**Data shown:**
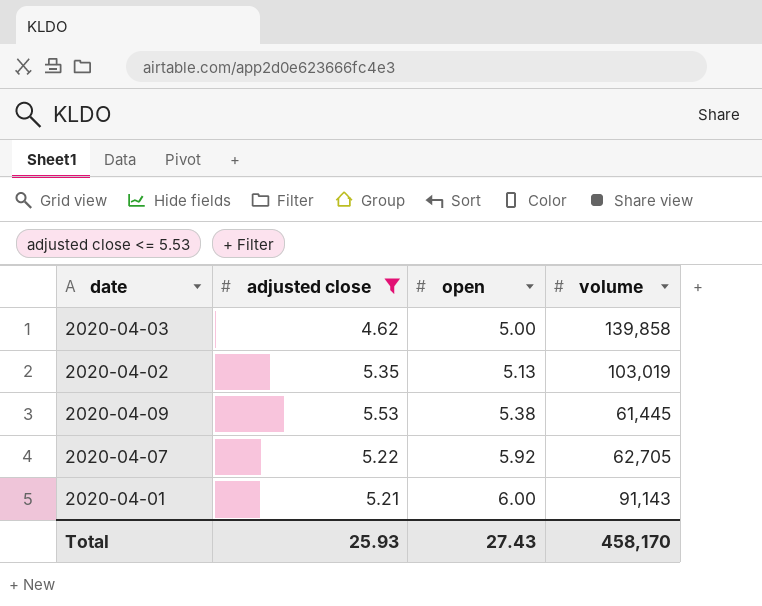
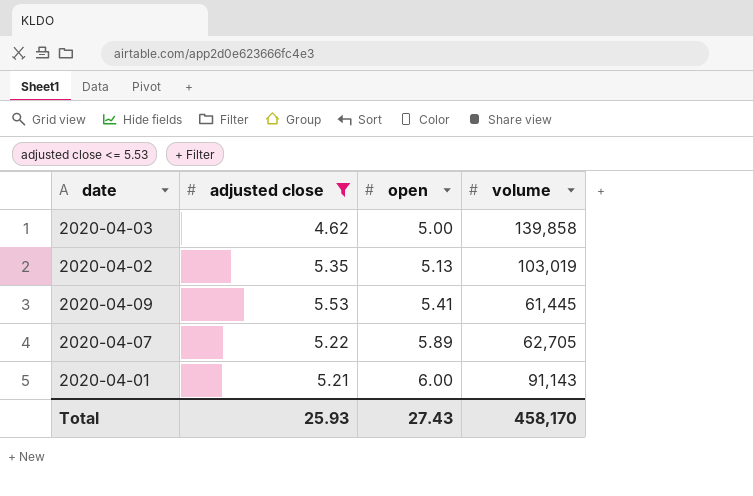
2020-04-09 | open: 5.38 -> 5.41
2020-04-07 | open: 5.92 -> 5.89

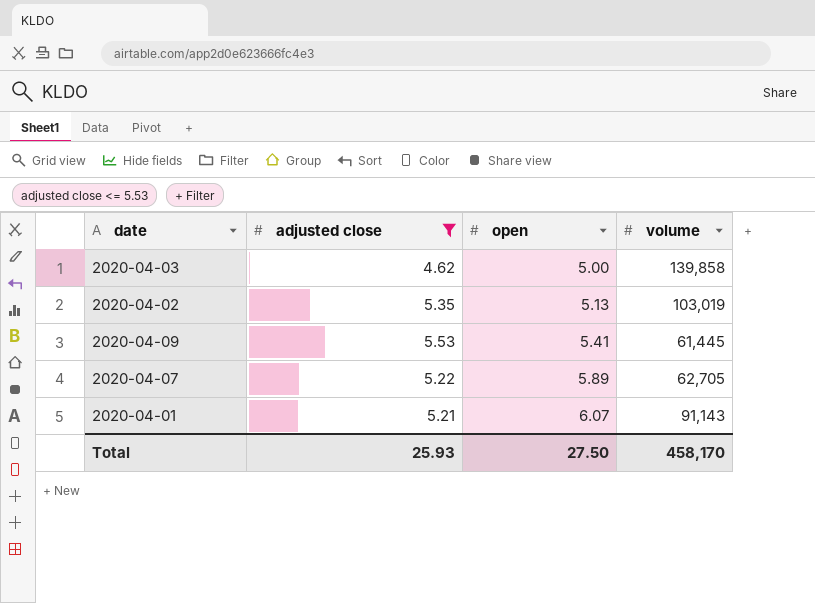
2020-04-01 | open: 6.00 -> 6.07
Total | open: 27.43 -> 27.50

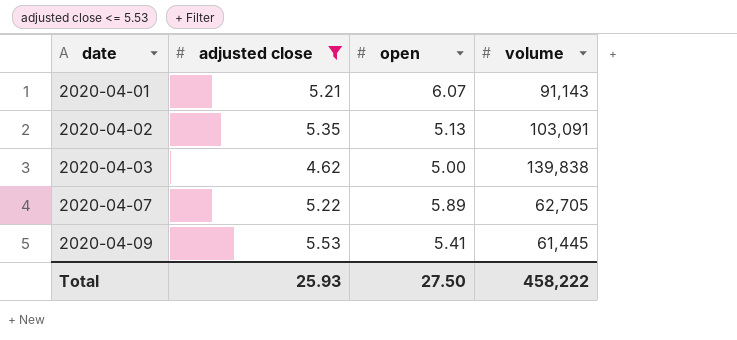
row order: open ascending -> date ascending
2020-04-02 | volume: 103,019 -> 103,091
2020-04-03 | volume: 139,858 -> 139,838
Total | volume: 458,170 -> 458,222

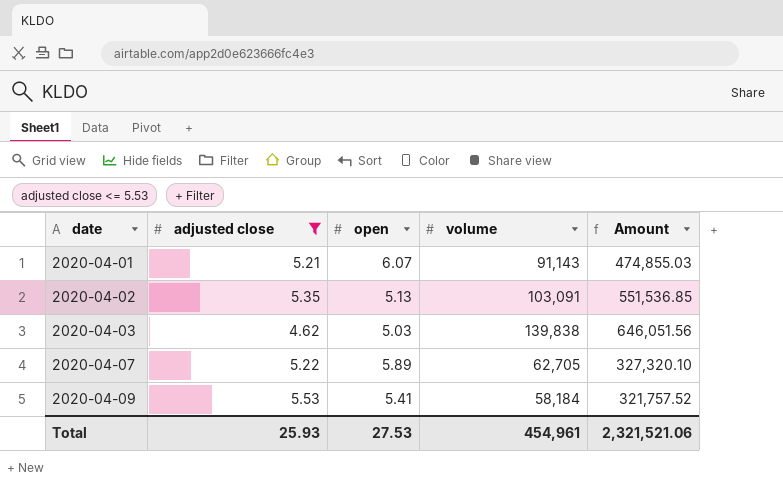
column Amount | formula: none -> [adjusted close] * [volume]
2020-04-03 | open: 5.00 -> 5.03
2020-04-09 | volume: 61,445 -> 58,184
Total | open: 27.50 -> 27.53
Total | volume: 458,222 -> 454,961

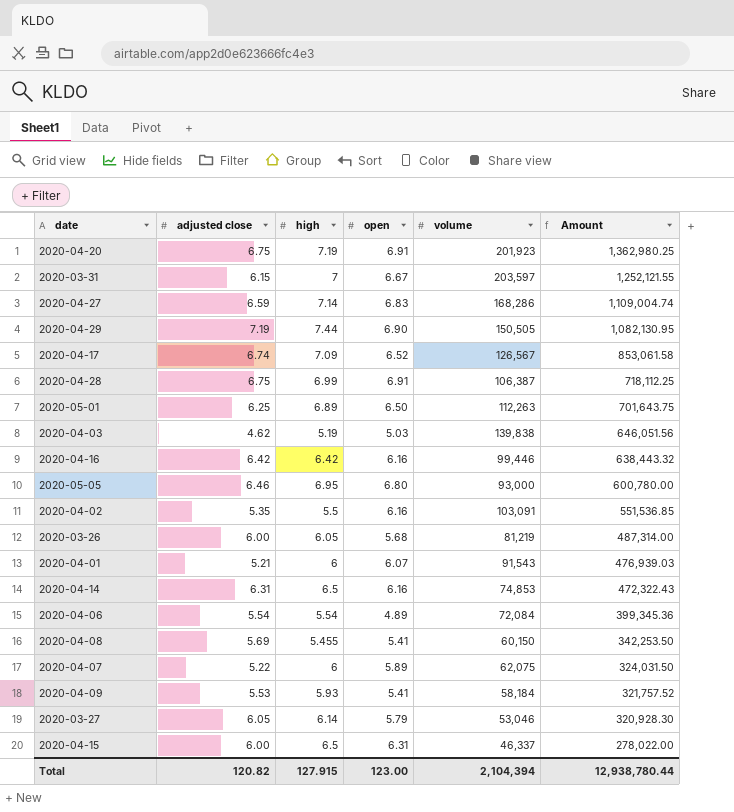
filter: adjusted close <= 5.53 -> none
row order: date ascending -> Amount descending
column high | position: none -> 3
2020-04-02 | open: 5.13 -> 6.16
2020-04-01 | volume: 91,143 -> 91,543
2020-04-01 | Amount: 474,855.03 -> 476,939.03
2020-04-07 | volume: 62,705 -> 62,075
2020-04-07 | Amount: 327,320.10 -> 324,031.50
Total | adjusted close: 25.93 -> 120.82
Total | open: 27.53 -> 123.00
Total | volume: 454,961 -> 2,104,394
Total | Amount: 2,321,521.06 -> 12,938,780.44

**What the task requires:**
Please copy each line of the material that contains the word "order".

**Response area:**
row order: open ascending -> date ascending
row order: date ascending -> Amount descending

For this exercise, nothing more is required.